By NĂ©stor Saiz, Laura Mora-Bitria, Shahadat Rahman, Hannah George, Jeremy P Herder, Jordi Garcia-Ojalvo, Anna-Katerina Hadjantonakis

Posted 27 Dec 2019
bioRxiv DOI: 10.1101/2019.12.27.889006 (published DOI: 10.7554/eLife.56079)

Precise control and maintenance of the size of cell populations is fundamental for organismal development and homeostasis. The three cell types that comprise the mammalian blastocyst-stage embryo are generated in precise proportions and over a short time, suggesting a size control mechanism ensures a reproducible outcome. Guided by experimental observations, we developed a minimal mathematical model that shows growth factor signaling is sufficient to guarantee this robustness. The model anticipates, without additional parameter fitting, the response of the embryo to perturbations in its lineage composition.
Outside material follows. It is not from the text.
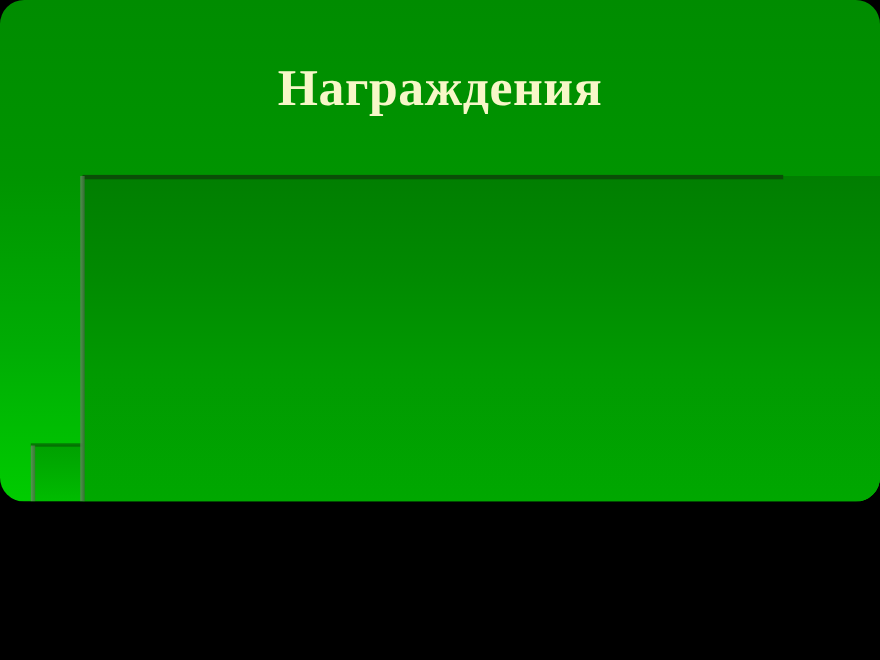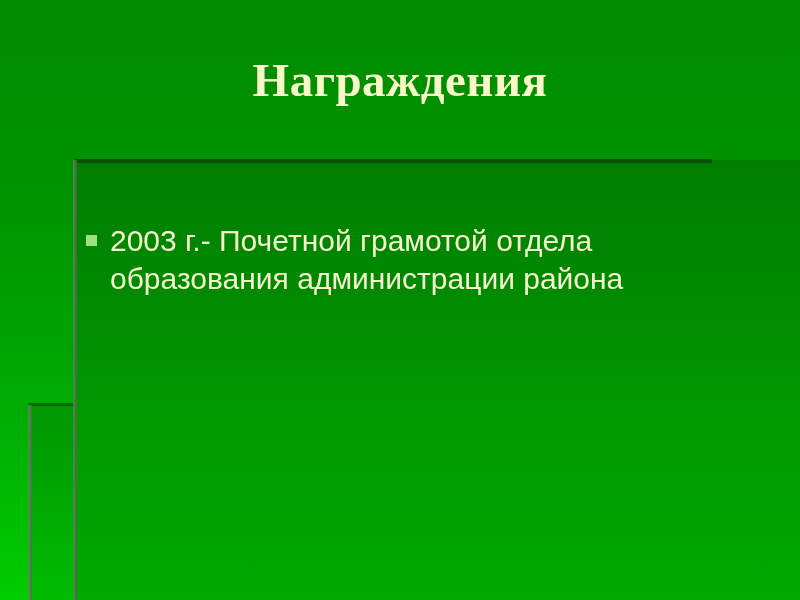"Награждения" #slide { border-radius: none -> 22px; height: 600px -> 456px }
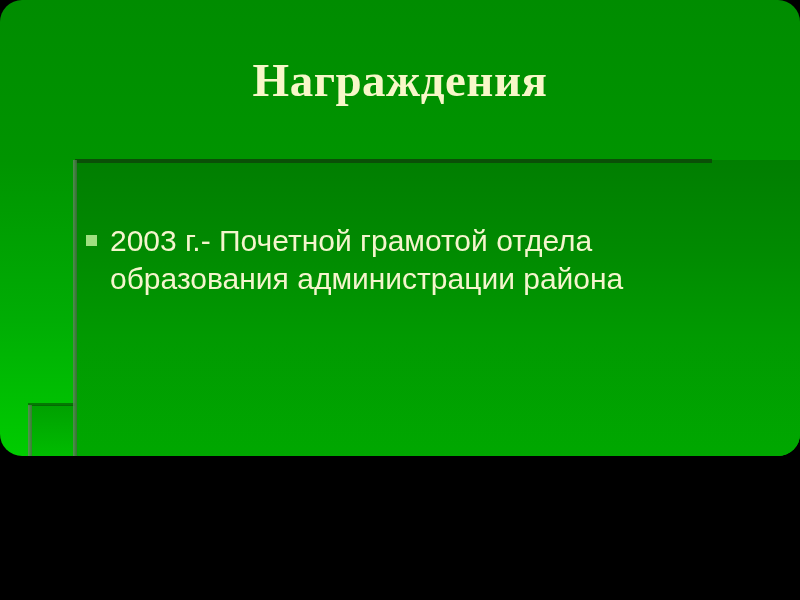"2003 г.- Почетной грамотой отдела" div.bullet-row { html: <div> <span></span> <span>2003 г.- Почетной грамотой отдела образования администрации района</span> </div> -> none }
We experimentally added lineage-restricted cells to the epiblast both in vivo and in silico , which resulted in a shift of the fate of progenitors away from the supernumerary cell type, while eliminating cells using laser ablation biased the specification of progenitors towards the targeted cell type. Finally, we show that FGF4 couples cell fate decisions to lineage composition through changes in local concentration of the growth factor. Our results provide a basis for the regulative abilities of the mammalian embryo and reveal how, in a self-organizing system, individual cell fate decisions are coordinated at the population level to robustly generate tissues in the right proportions.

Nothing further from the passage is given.